Owen started his television career with S4C in 1993 as a continuity announcer during children's programming, before appearing on a variety of programmes including children's magazine shows Noc Noc and Uned 5. After six years with the Welsh channel, he moved to London and joined CBBC, fronting children's consumer show Short Change. He went on to appear in the BBC Wales investigative consumer show X-Ray and was also the host of 4x4, BBC Three's Liquid Assets, and the BBC1 travel programme Holiday. He then spent three years on the rival ITV travel show Wish You Were Here...?, Holiday in Style for UK Style and BBC1's Hard Cash.

Owen is currently hosting Derek Acorah's Ghost Towns for Living TV. In 2016, he was replaced on the BAFTA award-winning X-Ray by comedian Omar Hamdi, due to his other filming commitments. In 2006, he also co-presented Britain's Dream Homes with Melissa Porter on BBC Two.

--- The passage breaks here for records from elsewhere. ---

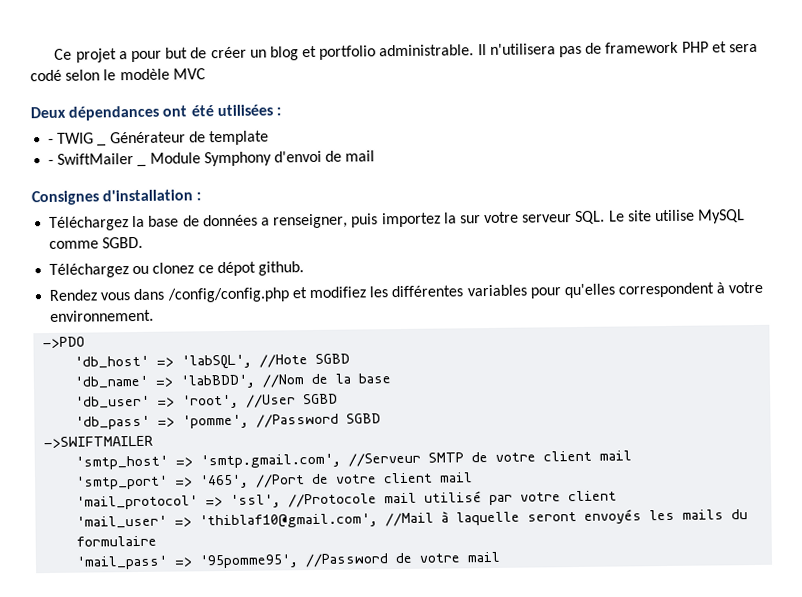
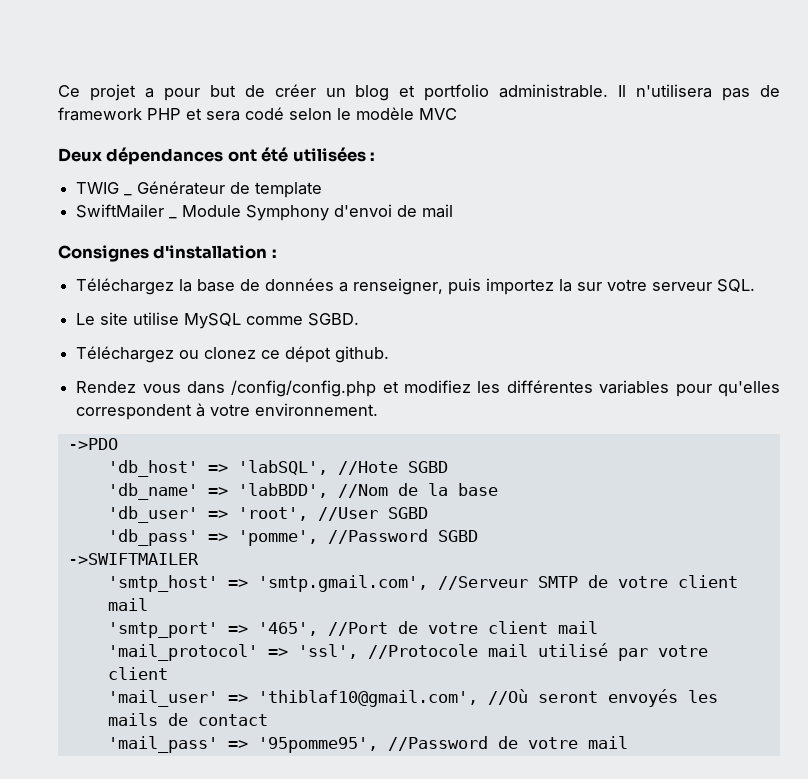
[48,138,55,144] - -> (376, 156) none
[48,159,55,165] - -> (323, 190) none
(606, 217) none -> (756, 285) //
[385,511,521,527] //Mail à laquelle -> [487,689,528,705] //Où
[731,509,749,520] [76,535,158,547] du formulaire -> [167,713,268,726] de contact

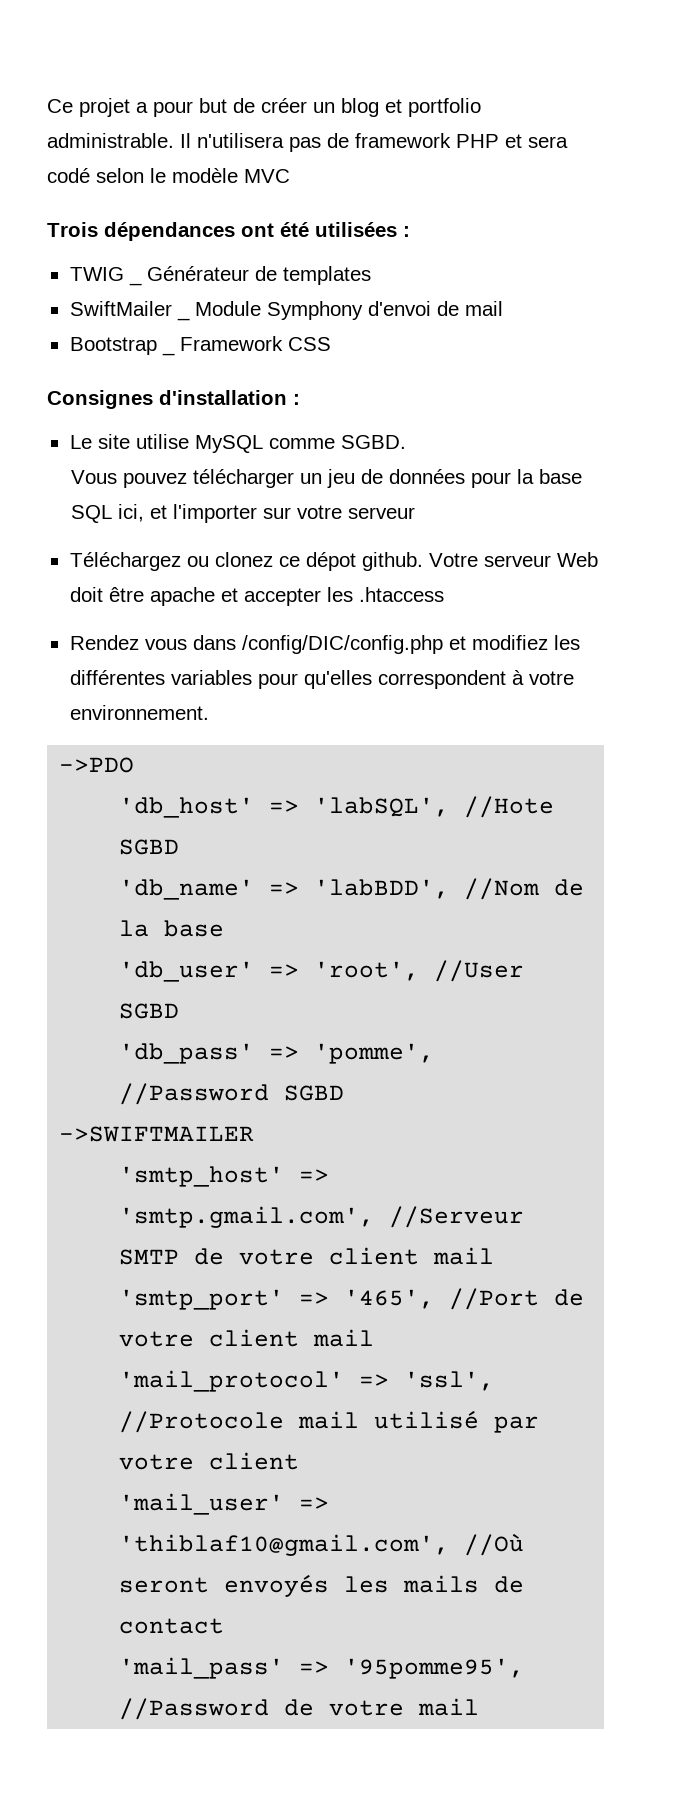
[58,148,102,162] Deux -> [47,222,98,237] Trois
[255,182,323,198] template -> [282,266,371,285] templates
(454, 211) none -> [69,337,175,356] [179,336,331,351] // Bootstrap _ Framework CSS
[76,278,756,295] // Téléchargez la base de données a renseigner, puis importez la sur votre serveur SQL. -> (300, 399) none
(360, 319) none -> [70,469,582,488] [70,504,415,523] // Vous pouvez télécharger un jeu de données pour la base SQL ici, et l'importer sur votre serveur
(390, 354) none -> [428,552,598,567] [69,587,444,606] Votre serveur Web doit être apache et accepter les .htaccess
[231,380,377,397] /config/config.php -> [241,635,443,654] /config/DIC/config.php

Owen had his first book published: Bwyd bwyd bwyd (Food food food) – about healthy foods aimed at children. In 2009, he became presenter for afternoon magazine show Wedi 3 and studio director for Planed Plant, the current S4C children's continuity strand. In 2012 Wedi 3 relaunched as Prynhawn da, a 2 hour long programme, but this era was short lived and further changes were made in April 2012 when the programme was revamped back to a nearly identical format to Wedi 3. Rhodri continues to present.

===Personal life===
Rhodri married fellow Welsh television presenter Lucy Cohen in June 2004 at St Andrew's Church in St Andrews Major near Dinas Powys. After trying to conceive, the couple undertook treatment via IVF. Their child, Gabriel was born in March 2008 by Caesarean section, weighing 5 lb 12 oz. The couple live together in Cowbridge. Rhodri's brother Geraint died on 11 July 2009.

Owen is close friends with Ian "H" Watkins and Gareth Thomas.